5.5 Comparison of proposed SIPS with existing methods

In this section, a comparison between the proposed algorithm and existing algorithms is done and presented in Table 14.

Table 14 Comparison of Proposed Method with existing literature

All methods shown in the literature [9,10,11,12,13] are capable of finding the multi-location faults but the proposed algorithm has certain advantages based on the following points.

  1. (a)

    Identification of stressed area: During HILF events, it is important to discriminate the stressed area from the faulty area. The proposed method and method represented in [13] are only capable to differentiate between a stressed system condition and multi-area fault identification.

  2. (b)

    Measurement of resiliency indices: Proposed method is focused on the identification of multi-location faults and stressed conditions during a HILF event for resilience improvement of the network. No other method from the literature presents the improvement in the resilience of the system.

  3. (c)

    Utilization of SIPS: In [15], the SIPS is proposed to restrict the overload caused by high wind generation due to the HILF event. Other than that, no literature is proposed for utilizing SIPS for restricting the cascaded outage due to HILF events.

  4. (d)

    PMUs location: The methods represented in [10,11,12] need PMU at all buses within a network. The proposed method requires the optimal PMU data for decision-making. This makes the proposed approach more practical and economical.

  5. (e)

    Requirement of training and large data sets: The proposed method does not require any data sets and computational training compared to the soft computing-based method.

6 Conclusion

Robustness is an important feature of a resilient power system, and it can be increased by deploying suitable SIPS. This work proposed a SIPS to enhance the robustness of a resilient power system during HILF events such as multi-location faults and multi-area stressed system conditions.
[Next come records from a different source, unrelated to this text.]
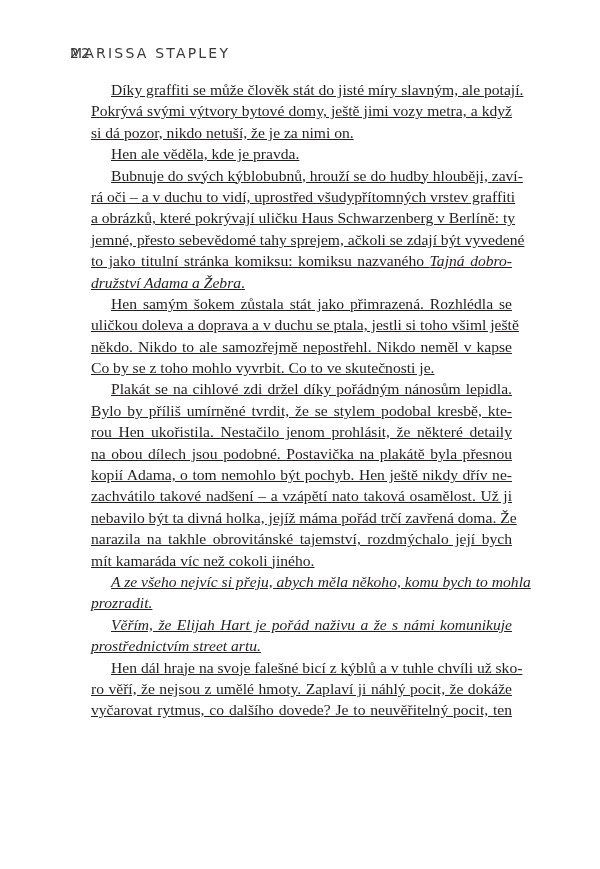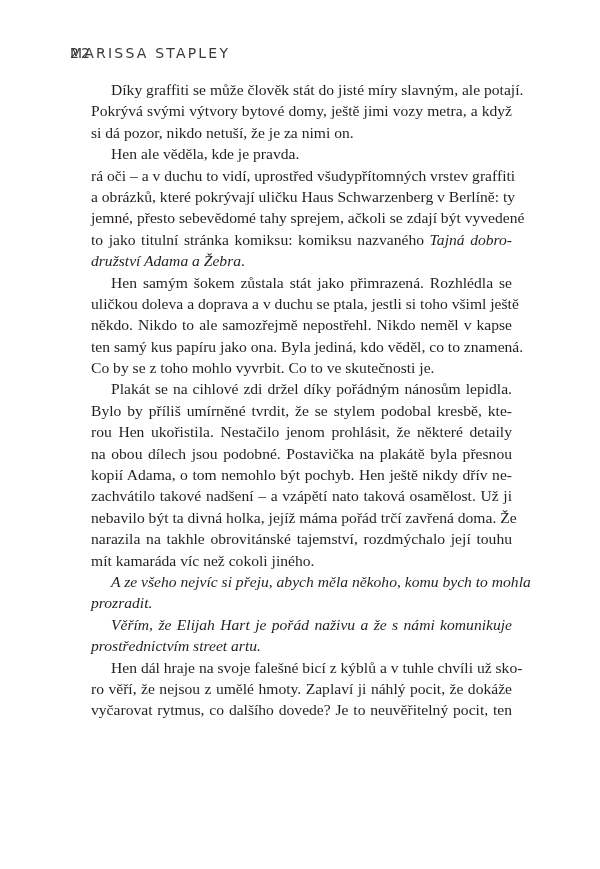"Díky graffiti se může člověk" .para { text-decoration: none -> underline }
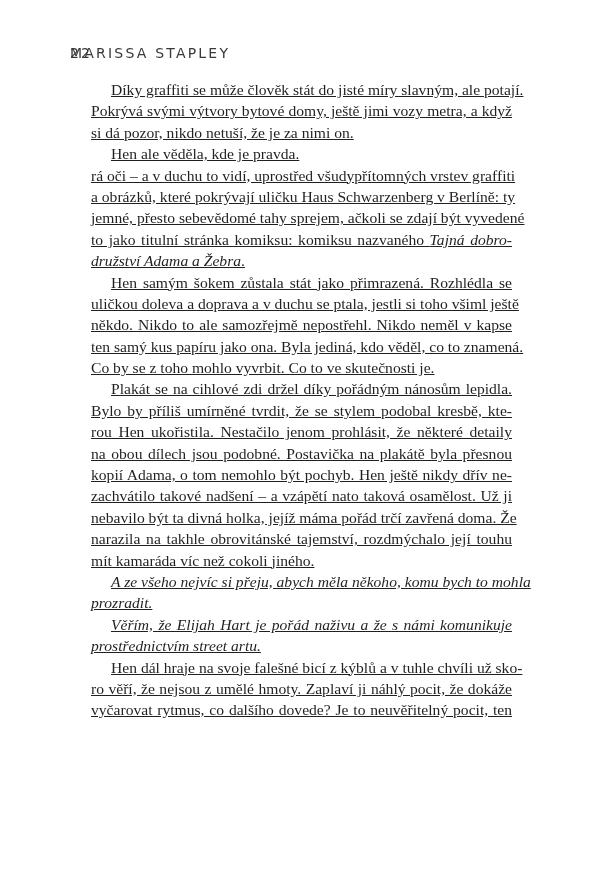"Bubnuje do svých kýblobubnů, hrouží" span.line { html: none -> <span>Bubnuje do svých kýblobubnů, hrouží se do hudby hlouběji, zaví-</span> }
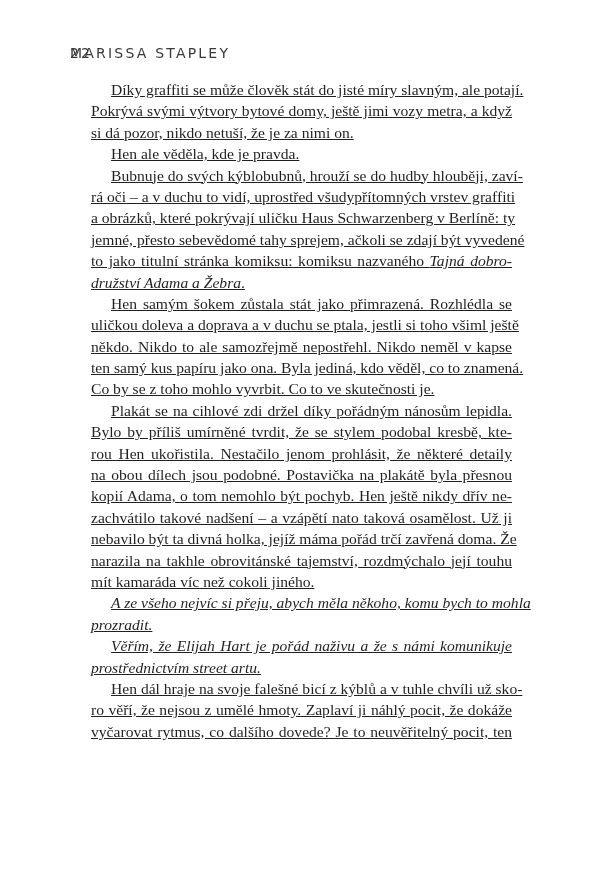"ten samý kus papíru jako" span.line { html: <span>ten samý kus papíru jako ona. Byla jediná, kdo věděl, co to znamená.</span> -> none }
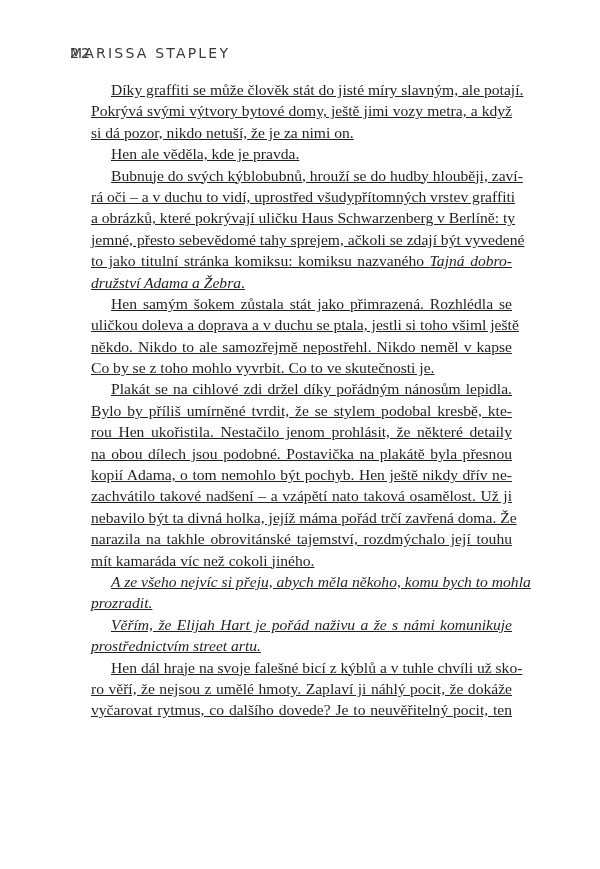"narazila na takhle obrovitánské" span.line { text: touhu -> bych }
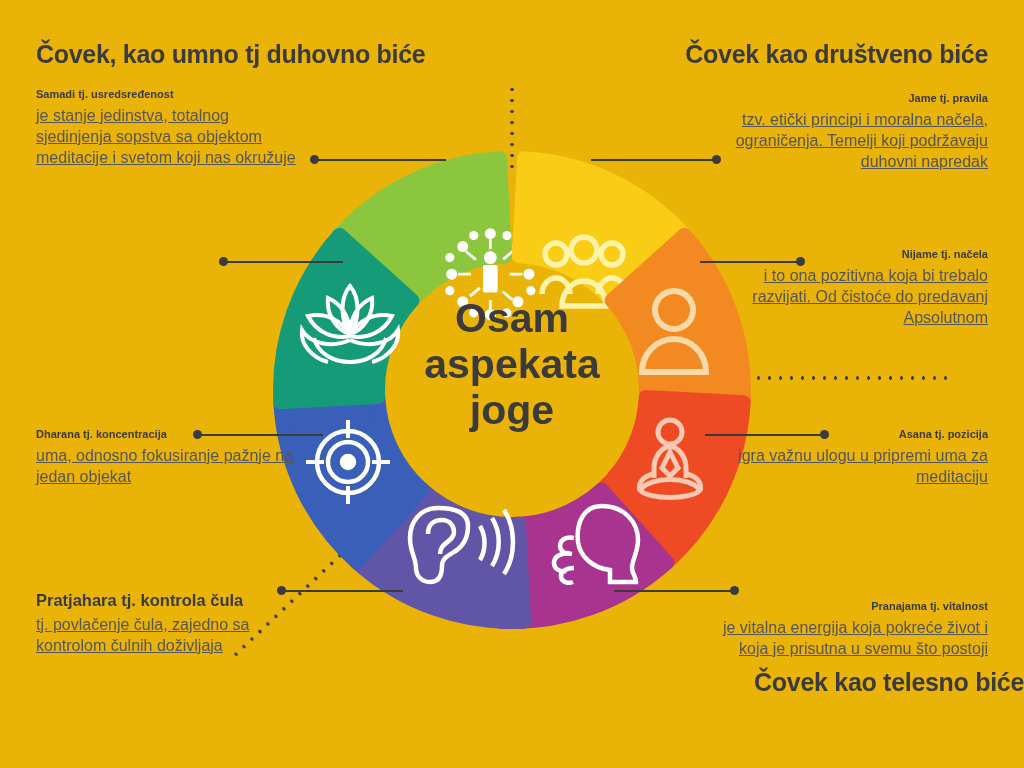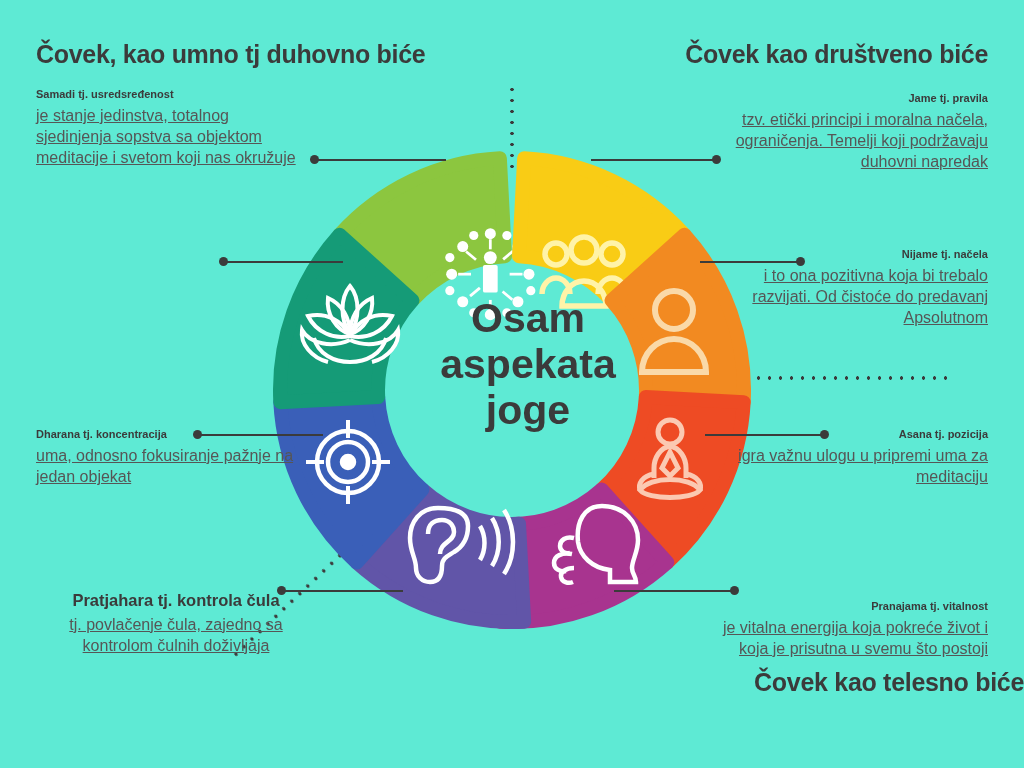"Čovek, kao umno tj duhovno" #canvas { background: #5eead4 -> #eab308 }
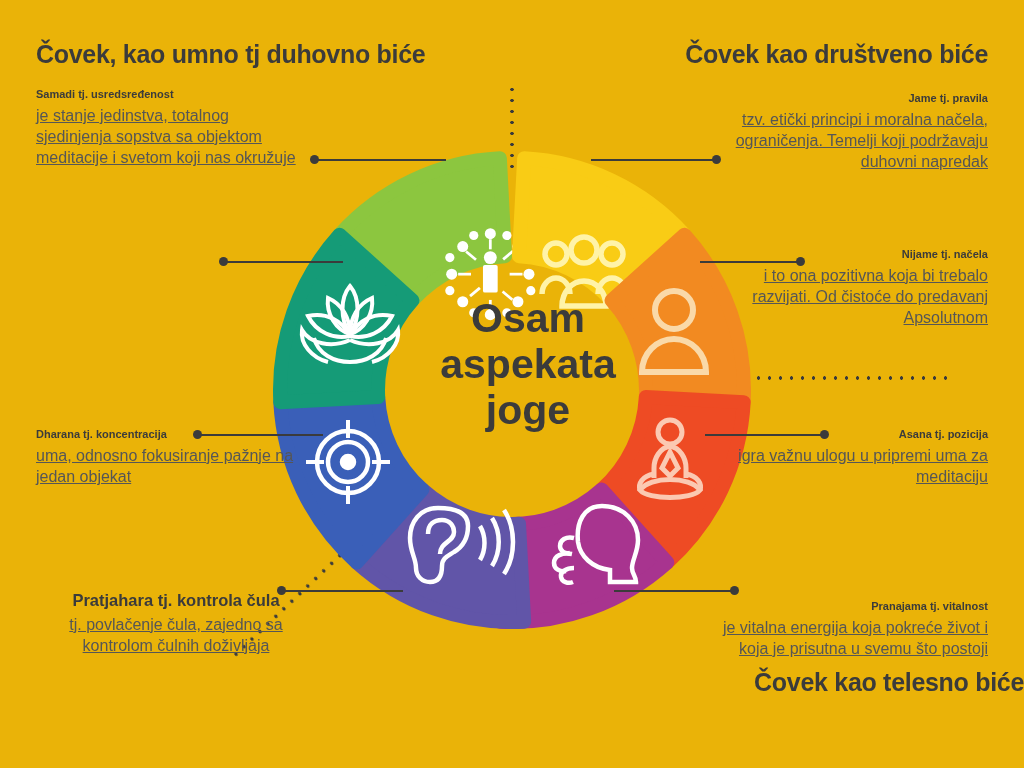"Osam" #center-label { left: 398px -> 382px }
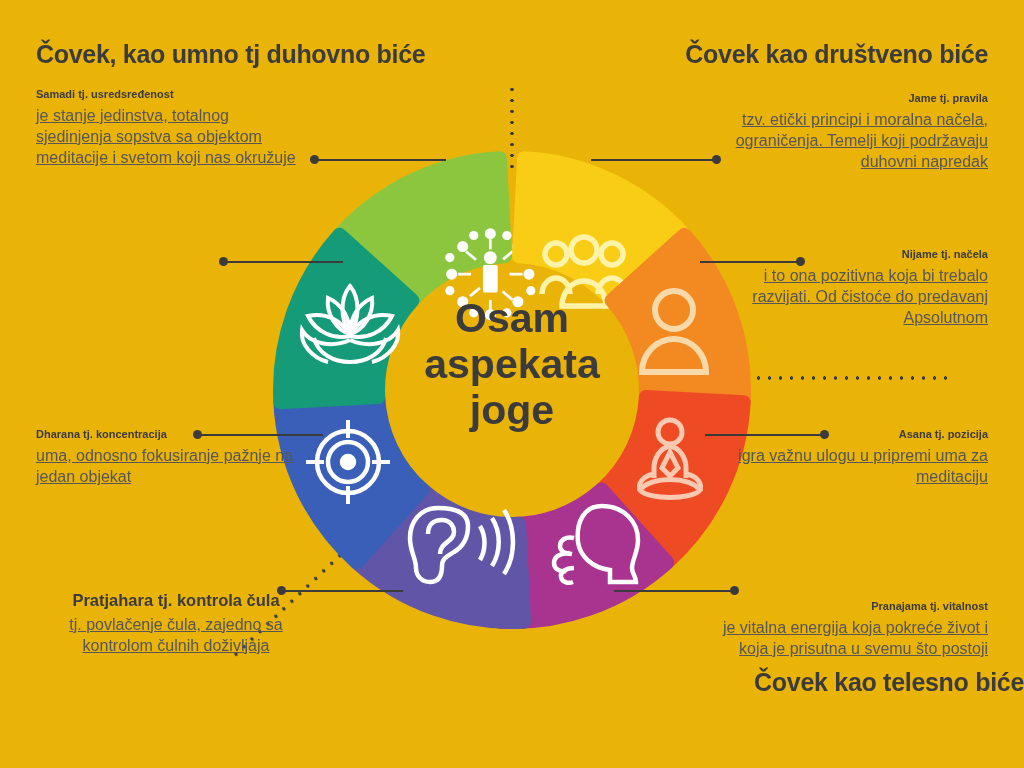"Pratjahara tj. kontrola čula" #blk-pratjahara { text-align: center -> none }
Proposed SIPS utilizes local and global data for accurate multi-location fault identification for synchronized distance relay tripping at either end of lines. Also, the proposed method restricts the distance relay operation in higher operating zones during no fault yet stressed system conditions. Under abnormal operating conditions, real-time data from PMUs are utilized to calculate ΔV and CR to identify the abnormality in the system. After the abnormality detection, the abnormal area and vulnerable buses are identified using the ACR. After the identification of vulnerable buses, the lines connected to these buses are tested for faulty conditions by comparing \(\delta_{vi},\) i.e., the phase angle between voltage and current of either end of the line. The synchronized operation of distance relay is supervised based on the comparison of this angle. Results show that the proposed method effectively detects multi-location faults and enables synchronized tripping of relays for such faults. The operation of backup distance relay in higher operating zones is assisted with the proposed method. Results show that the unwanted operation of the backup relay in zone-III is blocked if \(\delta_{vi}\) is in the same range at either end of the line, hence increasing the robustness of the system. The proposed methodology has been tested through extensive case studies conducted on WSCC 9-bus and New England 39-bus systems and validated for a 4-bus test system developed on Typhoon HIL. The resistance indices CLPP, ATCS, and APDA are also calculated and compared for different abnormal conditions on WSCC 9-bus, New England 39-bus system, and Typhoon 4-bus test system for conventional approach and proposed SIPS. With the implementation of the proposed SIPS, the transmission capacity increases up to 140%, the load loss percent reduces up to 0%, and the active power deficiency is enhanced up to 57% during different operating conditions for considered test systems. It represents an augmentation in resilience with the proposed protection scheme during HILF events.